Why “Pingree” Farms?

Jan 5, 2011 | News & Events

Hazen Stuart Pingree was born in Maine in 1840, the son of Jasper and Adeline Pingree. He attended school in Maine until he was 14 when he moved to Massachusetts and started working in a cotton factory. A few years later he got a job as a leather cutter in a shoe factory where he worked until 1862 when he enlisted in the Union Army to fight in the Civil War.

During the war he fought on the front lines and was even captured and held prisoner by the Confederates. He managed to escape and return to his regiment with which he fought many more battles before finding himself present at the old Appomattox Courthouse when General Lee surrendered. After the war ended he moved to Detroit where he happily returned to the shoe business.

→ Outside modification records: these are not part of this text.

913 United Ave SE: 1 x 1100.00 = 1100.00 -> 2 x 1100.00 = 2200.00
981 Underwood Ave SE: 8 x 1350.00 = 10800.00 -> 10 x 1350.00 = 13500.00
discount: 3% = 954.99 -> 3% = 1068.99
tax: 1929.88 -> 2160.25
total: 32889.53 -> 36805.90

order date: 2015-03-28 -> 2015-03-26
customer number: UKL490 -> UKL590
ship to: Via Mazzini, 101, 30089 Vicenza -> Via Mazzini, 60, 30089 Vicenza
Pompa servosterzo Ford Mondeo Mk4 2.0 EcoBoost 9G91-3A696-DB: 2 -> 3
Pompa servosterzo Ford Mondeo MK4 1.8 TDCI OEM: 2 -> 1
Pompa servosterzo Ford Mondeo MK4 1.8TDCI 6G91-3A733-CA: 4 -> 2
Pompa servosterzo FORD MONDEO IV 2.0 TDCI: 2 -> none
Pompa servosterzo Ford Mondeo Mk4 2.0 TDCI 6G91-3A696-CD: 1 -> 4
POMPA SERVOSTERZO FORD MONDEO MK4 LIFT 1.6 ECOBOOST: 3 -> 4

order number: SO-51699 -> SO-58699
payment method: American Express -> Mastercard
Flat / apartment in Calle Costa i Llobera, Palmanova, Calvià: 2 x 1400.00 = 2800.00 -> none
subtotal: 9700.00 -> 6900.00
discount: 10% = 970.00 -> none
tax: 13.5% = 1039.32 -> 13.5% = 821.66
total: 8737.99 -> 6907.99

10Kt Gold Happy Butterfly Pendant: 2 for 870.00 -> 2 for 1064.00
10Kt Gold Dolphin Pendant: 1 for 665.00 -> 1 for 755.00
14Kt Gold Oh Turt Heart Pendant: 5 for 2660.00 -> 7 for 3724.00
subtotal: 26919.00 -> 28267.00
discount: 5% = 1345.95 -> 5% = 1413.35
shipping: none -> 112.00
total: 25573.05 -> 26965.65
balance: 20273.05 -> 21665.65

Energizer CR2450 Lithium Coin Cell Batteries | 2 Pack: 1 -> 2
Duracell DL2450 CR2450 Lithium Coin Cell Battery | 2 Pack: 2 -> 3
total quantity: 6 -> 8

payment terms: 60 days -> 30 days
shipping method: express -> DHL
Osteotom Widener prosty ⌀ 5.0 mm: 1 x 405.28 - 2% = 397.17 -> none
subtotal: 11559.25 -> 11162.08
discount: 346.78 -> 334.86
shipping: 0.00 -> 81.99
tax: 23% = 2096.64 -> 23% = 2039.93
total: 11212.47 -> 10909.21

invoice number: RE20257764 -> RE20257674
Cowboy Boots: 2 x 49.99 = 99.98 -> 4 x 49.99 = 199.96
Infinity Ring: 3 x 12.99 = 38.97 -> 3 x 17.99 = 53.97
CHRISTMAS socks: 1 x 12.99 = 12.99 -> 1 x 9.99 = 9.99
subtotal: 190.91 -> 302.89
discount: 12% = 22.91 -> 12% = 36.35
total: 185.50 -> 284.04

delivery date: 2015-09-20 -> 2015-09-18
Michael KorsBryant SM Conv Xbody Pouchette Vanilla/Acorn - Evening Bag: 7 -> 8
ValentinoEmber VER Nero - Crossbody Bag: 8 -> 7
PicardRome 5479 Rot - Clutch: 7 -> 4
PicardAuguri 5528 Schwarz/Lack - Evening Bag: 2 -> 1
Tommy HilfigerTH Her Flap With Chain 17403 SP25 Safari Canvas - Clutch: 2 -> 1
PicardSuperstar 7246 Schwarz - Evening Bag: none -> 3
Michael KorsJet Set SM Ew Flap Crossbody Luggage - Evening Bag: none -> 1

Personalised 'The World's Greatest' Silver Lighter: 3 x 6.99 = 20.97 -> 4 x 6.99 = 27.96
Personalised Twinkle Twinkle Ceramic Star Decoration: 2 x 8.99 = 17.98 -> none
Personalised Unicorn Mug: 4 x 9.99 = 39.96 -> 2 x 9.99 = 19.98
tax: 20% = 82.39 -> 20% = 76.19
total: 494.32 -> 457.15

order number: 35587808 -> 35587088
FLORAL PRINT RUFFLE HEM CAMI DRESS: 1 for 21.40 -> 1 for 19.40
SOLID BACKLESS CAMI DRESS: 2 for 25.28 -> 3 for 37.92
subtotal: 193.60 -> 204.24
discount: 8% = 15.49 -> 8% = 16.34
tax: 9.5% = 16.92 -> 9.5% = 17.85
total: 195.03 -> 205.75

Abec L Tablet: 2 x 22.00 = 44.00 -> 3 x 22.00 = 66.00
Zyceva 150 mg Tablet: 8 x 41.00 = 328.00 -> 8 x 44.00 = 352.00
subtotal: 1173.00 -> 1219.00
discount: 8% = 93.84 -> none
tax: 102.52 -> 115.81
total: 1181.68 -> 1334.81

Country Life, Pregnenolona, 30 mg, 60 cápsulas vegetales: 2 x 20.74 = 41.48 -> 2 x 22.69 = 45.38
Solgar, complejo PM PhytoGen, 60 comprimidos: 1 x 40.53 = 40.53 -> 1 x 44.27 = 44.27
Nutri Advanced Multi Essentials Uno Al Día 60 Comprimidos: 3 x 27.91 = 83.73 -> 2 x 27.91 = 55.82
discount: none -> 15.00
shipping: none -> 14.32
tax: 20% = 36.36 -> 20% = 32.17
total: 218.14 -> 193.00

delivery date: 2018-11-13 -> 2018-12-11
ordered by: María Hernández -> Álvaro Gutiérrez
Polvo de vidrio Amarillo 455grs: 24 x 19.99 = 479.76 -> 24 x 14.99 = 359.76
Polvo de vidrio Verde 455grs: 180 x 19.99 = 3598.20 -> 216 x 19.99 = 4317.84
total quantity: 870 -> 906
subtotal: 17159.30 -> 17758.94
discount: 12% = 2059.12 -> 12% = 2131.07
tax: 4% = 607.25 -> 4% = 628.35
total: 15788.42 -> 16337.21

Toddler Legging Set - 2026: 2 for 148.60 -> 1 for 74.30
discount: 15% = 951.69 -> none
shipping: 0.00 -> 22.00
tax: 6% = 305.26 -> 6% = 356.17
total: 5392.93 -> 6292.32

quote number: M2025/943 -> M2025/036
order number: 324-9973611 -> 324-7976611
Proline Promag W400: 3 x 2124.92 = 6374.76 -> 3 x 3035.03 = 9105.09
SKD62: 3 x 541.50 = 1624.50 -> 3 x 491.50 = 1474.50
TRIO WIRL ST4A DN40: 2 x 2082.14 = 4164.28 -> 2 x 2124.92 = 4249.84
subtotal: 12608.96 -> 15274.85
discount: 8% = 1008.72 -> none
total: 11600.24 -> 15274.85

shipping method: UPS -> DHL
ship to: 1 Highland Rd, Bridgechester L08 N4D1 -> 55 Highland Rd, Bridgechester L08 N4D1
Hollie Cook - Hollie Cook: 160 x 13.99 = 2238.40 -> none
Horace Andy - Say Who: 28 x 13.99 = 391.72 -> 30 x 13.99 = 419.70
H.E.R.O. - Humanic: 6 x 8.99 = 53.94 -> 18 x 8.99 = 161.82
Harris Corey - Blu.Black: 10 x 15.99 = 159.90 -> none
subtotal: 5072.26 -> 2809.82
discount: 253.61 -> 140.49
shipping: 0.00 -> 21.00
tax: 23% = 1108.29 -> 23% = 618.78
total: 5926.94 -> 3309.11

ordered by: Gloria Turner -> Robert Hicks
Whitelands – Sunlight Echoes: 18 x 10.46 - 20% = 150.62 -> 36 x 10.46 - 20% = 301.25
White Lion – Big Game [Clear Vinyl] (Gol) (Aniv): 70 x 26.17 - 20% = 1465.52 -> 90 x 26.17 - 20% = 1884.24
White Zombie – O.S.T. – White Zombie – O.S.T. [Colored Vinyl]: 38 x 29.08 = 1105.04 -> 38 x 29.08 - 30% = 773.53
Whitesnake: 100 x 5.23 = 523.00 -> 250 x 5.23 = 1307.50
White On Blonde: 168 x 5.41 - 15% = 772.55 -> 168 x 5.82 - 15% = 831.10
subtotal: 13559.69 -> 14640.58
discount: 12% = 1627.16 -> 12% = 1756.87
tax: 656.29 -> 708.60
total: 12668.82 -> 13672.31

Over the years he became a successful business man and was well known in the city of Detroit. In 1889 he was elected mayor on a platform of exposing corruption in city contracts and became a popular politician know as “The Idol of the People”.

During the depression of 1893, Pingree expanded public welfare programs, initiated public works for the unemployed, built new schools, parks, and public baths. He gained national recognition through his “potato patch plan,” a systematic use of vacant city land for gardens which would produce food for the city’s poor. In 1896 1,700 families, almost 50% of all families on public relief, were enrolled in the Potato Patch Plan.

Through his creative use of city land, thousands of people were fed during one of the countries worst economic depressions to date. Pingree later went on to become Governor of Michigan but died in 1901 of peritonitis while still in office.

It is his ingenuity and perseverance that inspire us here at Pingree Farms to take vacant city land and help it to become a place where fresh produce can be picked, where farm animals roam and where new life is blooming.